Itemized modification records
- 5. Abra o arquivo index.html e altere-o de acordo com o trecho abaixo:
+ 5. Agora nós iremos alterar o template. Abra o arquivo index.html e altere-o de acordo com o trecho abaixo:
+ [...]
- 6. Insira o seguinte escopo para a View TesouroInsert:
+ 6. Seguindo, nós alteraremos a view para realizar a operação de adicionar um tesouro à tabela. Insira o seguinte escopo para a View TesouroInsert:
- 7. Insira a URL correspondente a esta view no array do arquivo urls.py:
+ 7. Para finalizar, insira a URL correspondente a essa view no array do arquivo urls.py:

▶ Exercise goal
In these entries, please give the number of lines holding the string "Abra" and nothing more.

▶ Answer section
2